:: Stored data ::
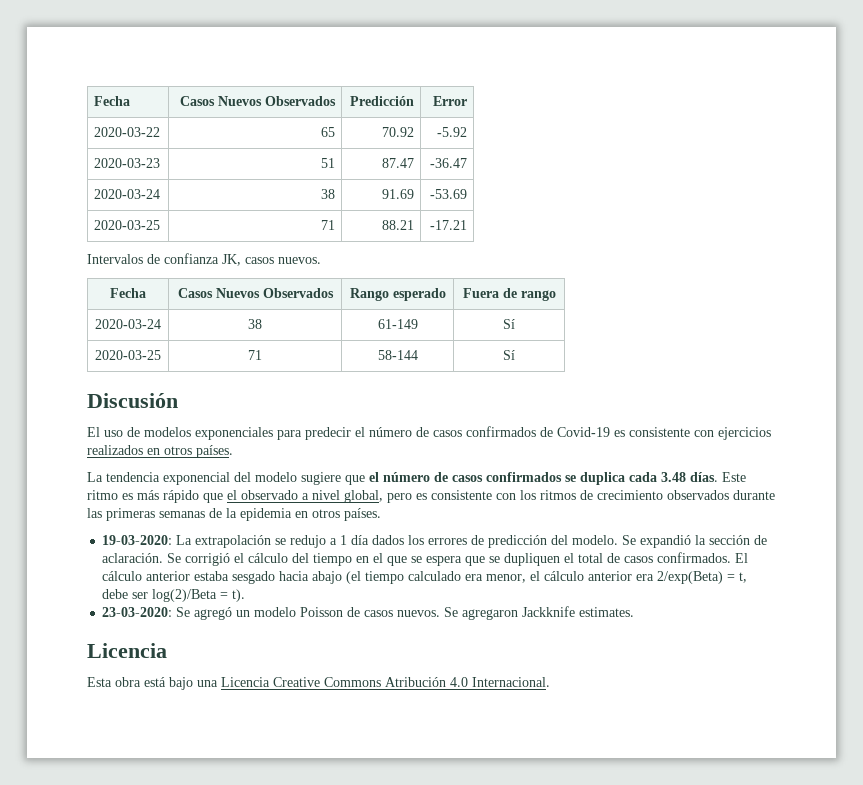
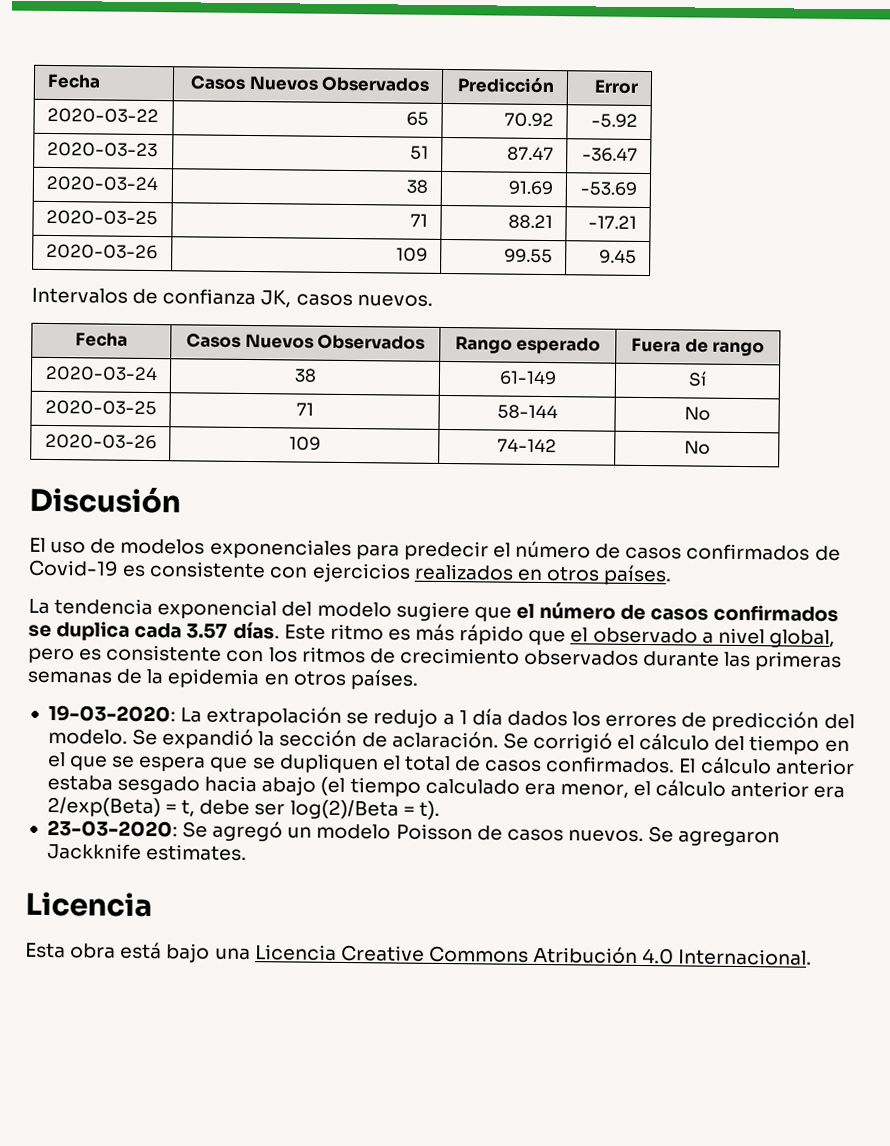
+ 2020-03-26 | 109 | 99.55 | 9.45
- 2020-03-25 | 71 | 58-144 | Sí
+ 2020-03-25 | 71 | 58-144 | No
+ 2020-03-26 | 109 | 74-142 | No
- La tendencia exponencial del modelo sugiere que el número de casos confirmados se duplica cada 3.48 días.
+ La tendencia exponencial del modelo sugiere que el número de casos confirmados se duplica cada 3.57 días.

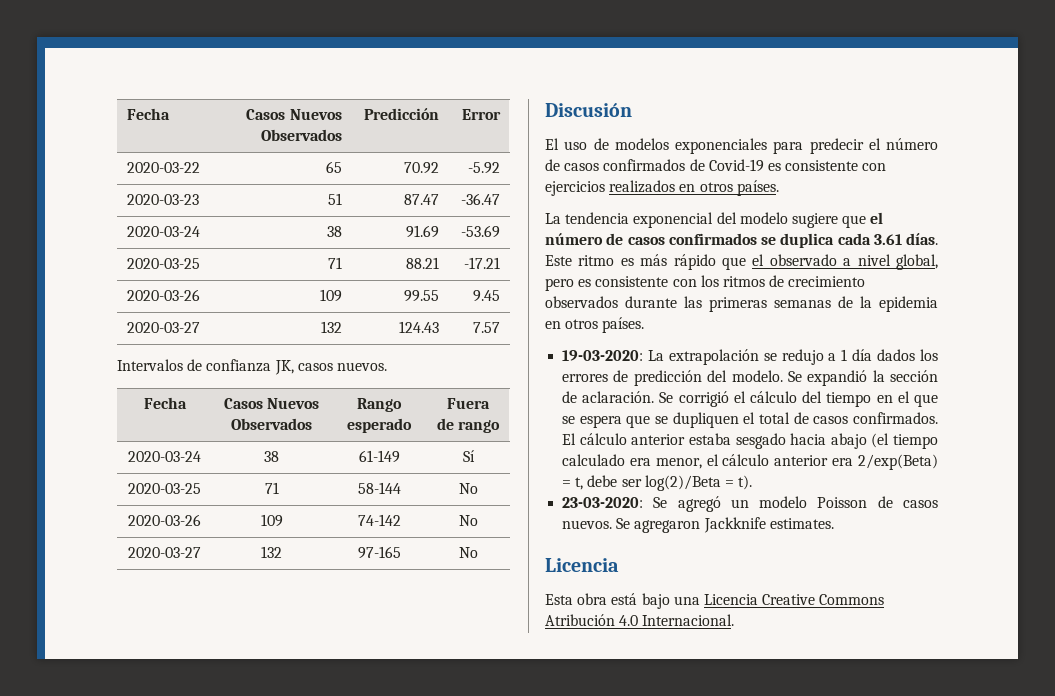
+ 2020-03-27 | 132 | 124.43 | 7.57
+ 2020-03-27 | 132 | 97-165 | No
- La tendencia exponencial del modelo sugiere que el número de casos confirmados se duplica cada 3.57 días.
+ La tendencia exponencial del modelo sugiere que el número de casos confirmados se duplica cada 3.61 días.

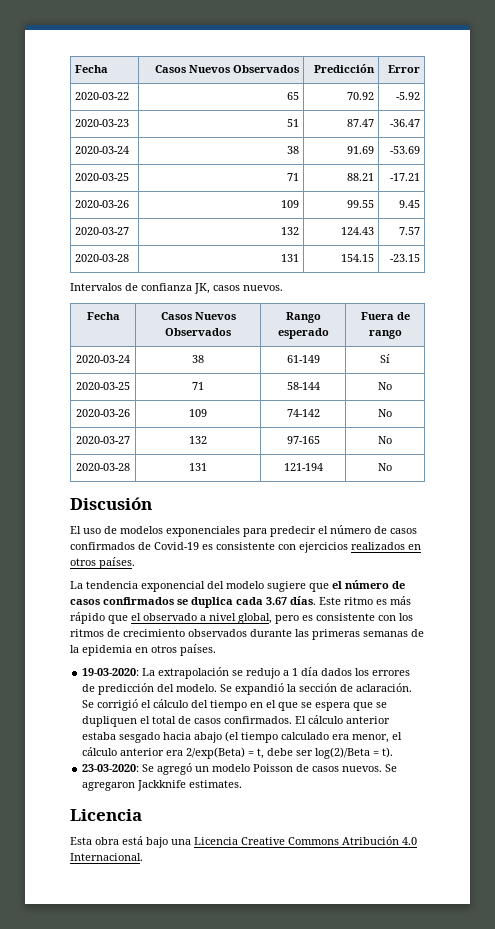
+ 2020-03-28 | 131 | 154.15 | -23.15
+ 2020-03-28 | 131 | 121-194 | No
- La tendencia exponencial del modelo sugiere que el número de casos confirmados se duplica cada 3.61 días.
+ La tendencia exponencial del modelo sugiere que el número de casos confirmados se duplica cada 3.67 días.

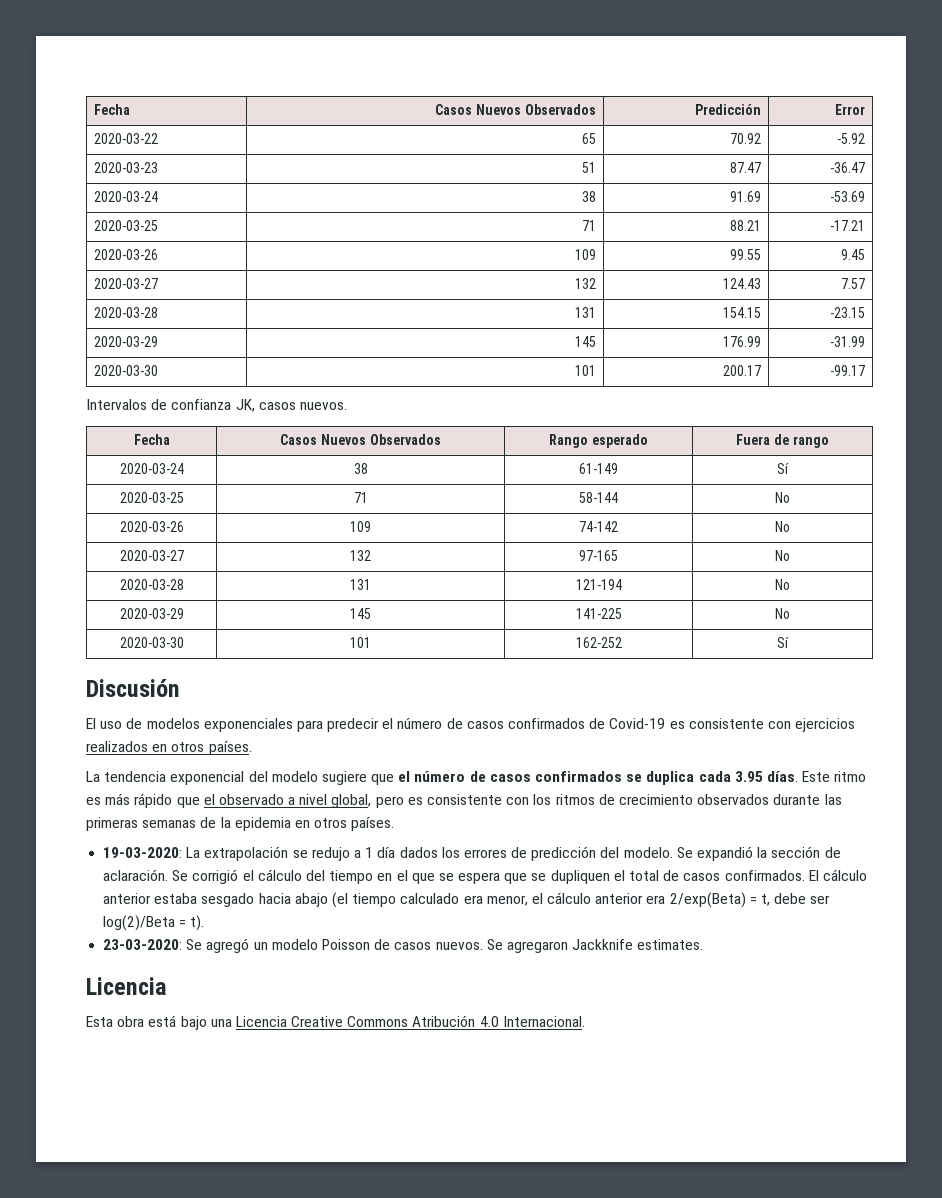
+ 2020-03-29 | 145 | 176.99 | -31.99
+ 2020-03-30 | 101 | 200.17 | -99.17
+ 2020-03-29 | 145 | 141-225 | No
+ 2020-03-30 | 101 | 162-252 | Sí
- La tendencia exponencial del modelo sugiere que el número de casos confirmados se duplica cada 3.67 días.
+ La tendencia exponencial del modelo sugiere que el número de casos confirmados se duplica cada 3.95 días.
:::
[What is required] An exact copy of the lines above, from the first through the line that holds "121-194 | No", is what is needed; leave the pictures out.

[Response to the exercise]
+ 2020-03-26 | 109 | 99.55 | 9.45
- 2020-03-25 | 71 | 58-144 | Sí
+ 2020-03-25 | 71 | 58-144 | No
+ 2020-03-26 | 109 | 74-142 | No
- La tendencia exponencial del modelo sugiere que el número de casos confirmados se duplica cada 3.48 días.
+ La tendencia exponencial del modelo sugiere que el número de casos confirmados se duplica cada 3.57 días.

+ 2020-03-27 | 132 | 124.43 | 7.57
+ 2020-03-27 | 132 | 97-165 | No
- La tendencia exponencial del modelo sugiere que el número de casos confirmados se duplica cada 3.57 días.
+ La tendencia exponencial del modelo sugiere que el número de casos confirmados se duplica cada 3.61 días.

+ 2020-03-28 | 131 | 154.15 | -23.15
+ 2020-03-28 | 131 | 121-194 | No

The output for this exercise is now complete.